- TASK GOAL:
Pictures excluded, copy all of the data below exactly.

- DATA FOR REVIEW:
<<<<

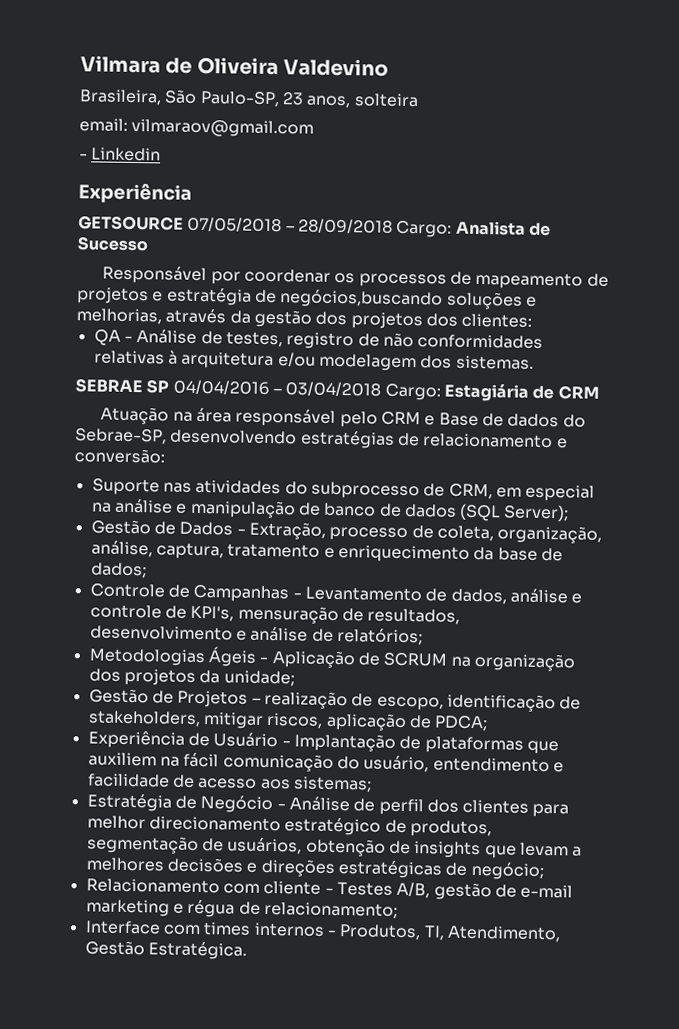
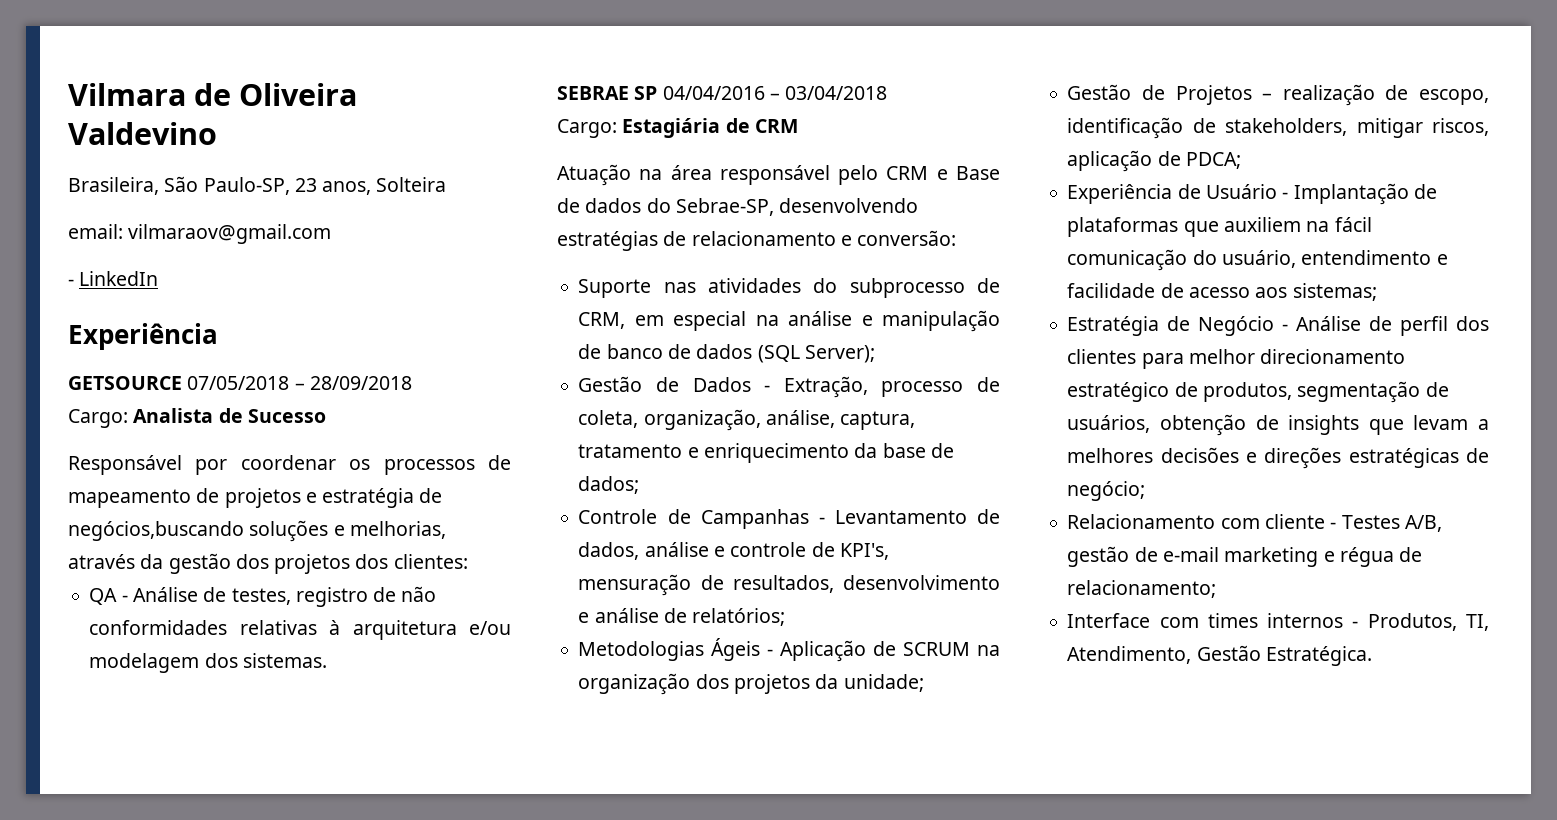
[353,93,419,108] solteira -> [376,177,447,192] Solteira
[91,147,162,162] Linkedin -> [79,271,159,286] LinkedIn
(393, 226) none -> (412, 383) //
(382, 389) none -> (888, 93) //

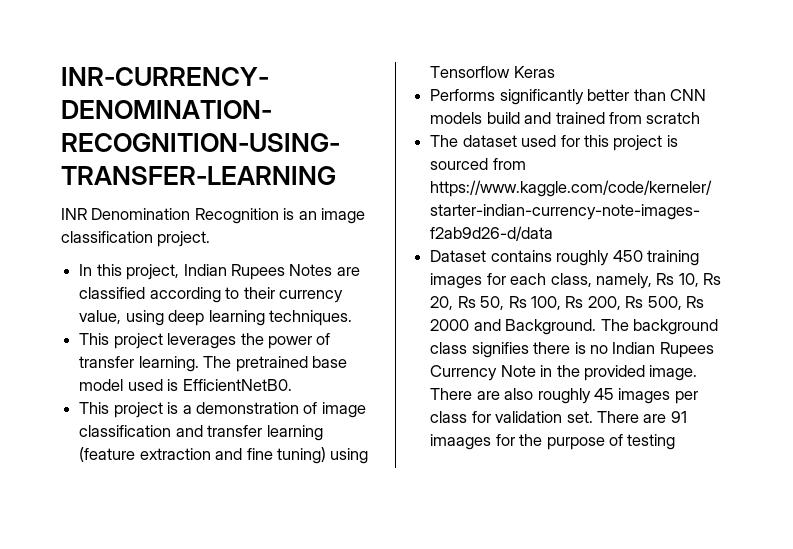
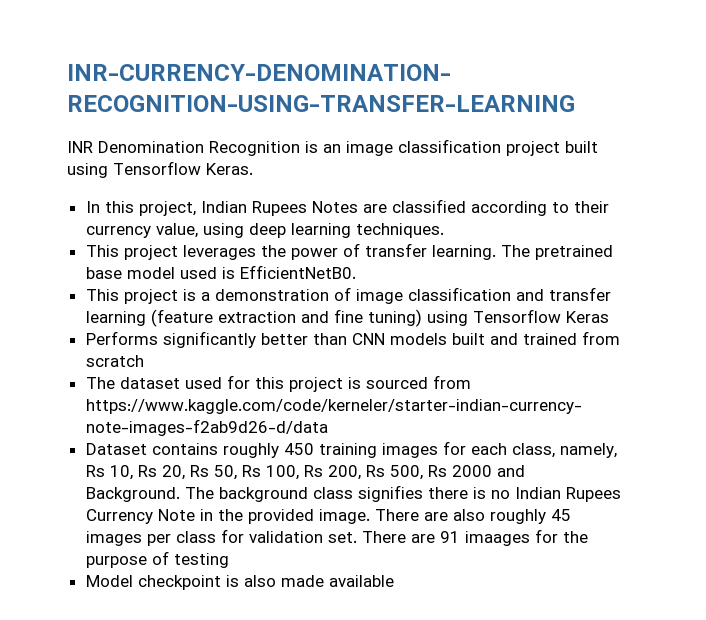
[157,231,211,247] project. -> [506,141,598,156] [67,161,253,178] project built using Tensorflow Keras.
[486,112,520,124] build -> [451,333,485,345] built
(676, 442) none -> [85,575,394,590] // Model checkpoint is also made available

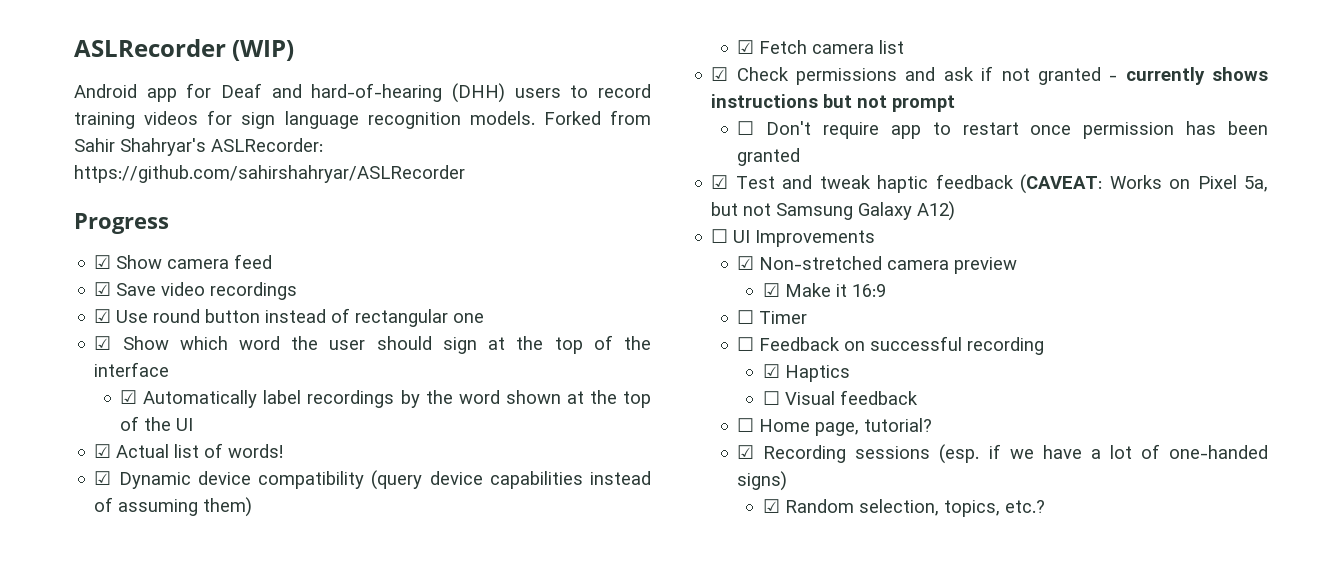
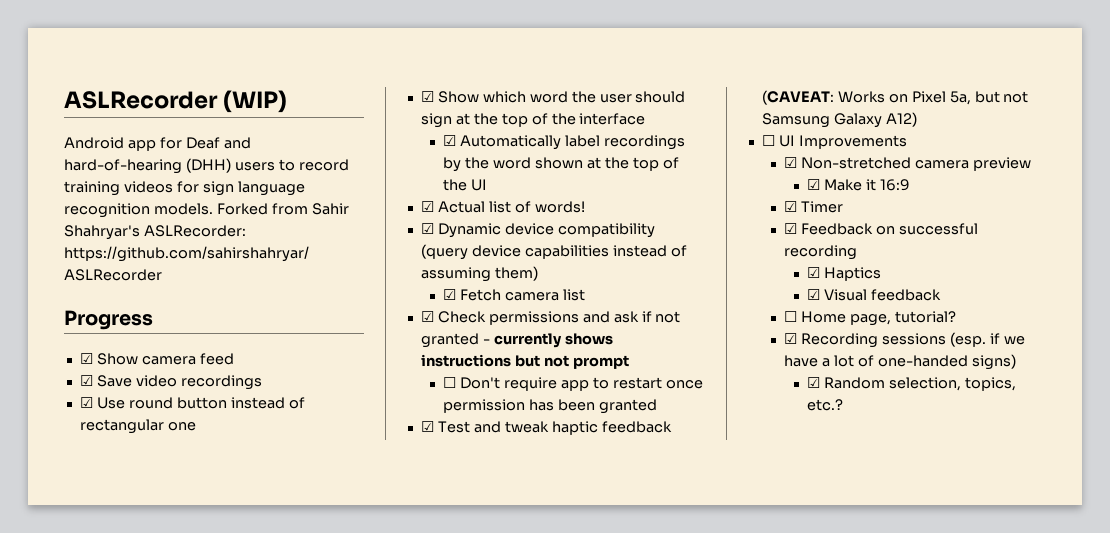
[737,310,755,324] ☐ -> [784,201,798,212] ☑
[737,337,755,351] ☐ -> [784,223,798,234] ☑
[763,391,781,405] ☐ -> [806,289,820,300] ☑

>>>>

- OUTPUT FOR THIS TASK:
[353,93,419,108] solteira -> [376,177,447,192] Solteira
[91,147,162,162] Linkedin -> [79,271,159,286] LinkedIn
(393, 226) none -> (412, 383) //
(382, 389) none -> (888, 93) //

[157,231,211,247] project. -> [506,141,598,156] [67,161,253,178] project built using Tensorflow Keras.
[486,112,520,124] build -> [451,333,485,345] built
(676, 442) none -> [85,575,394,590] // Model checkpoint is also made available

[737,310,755,324] ☐ -> [784,201,798,212] ☑
[737,337,755,351] ☐ -> [784,223,798,234] ☑
[763,391,781,405] ☐ -> [806,289,820,300] ☑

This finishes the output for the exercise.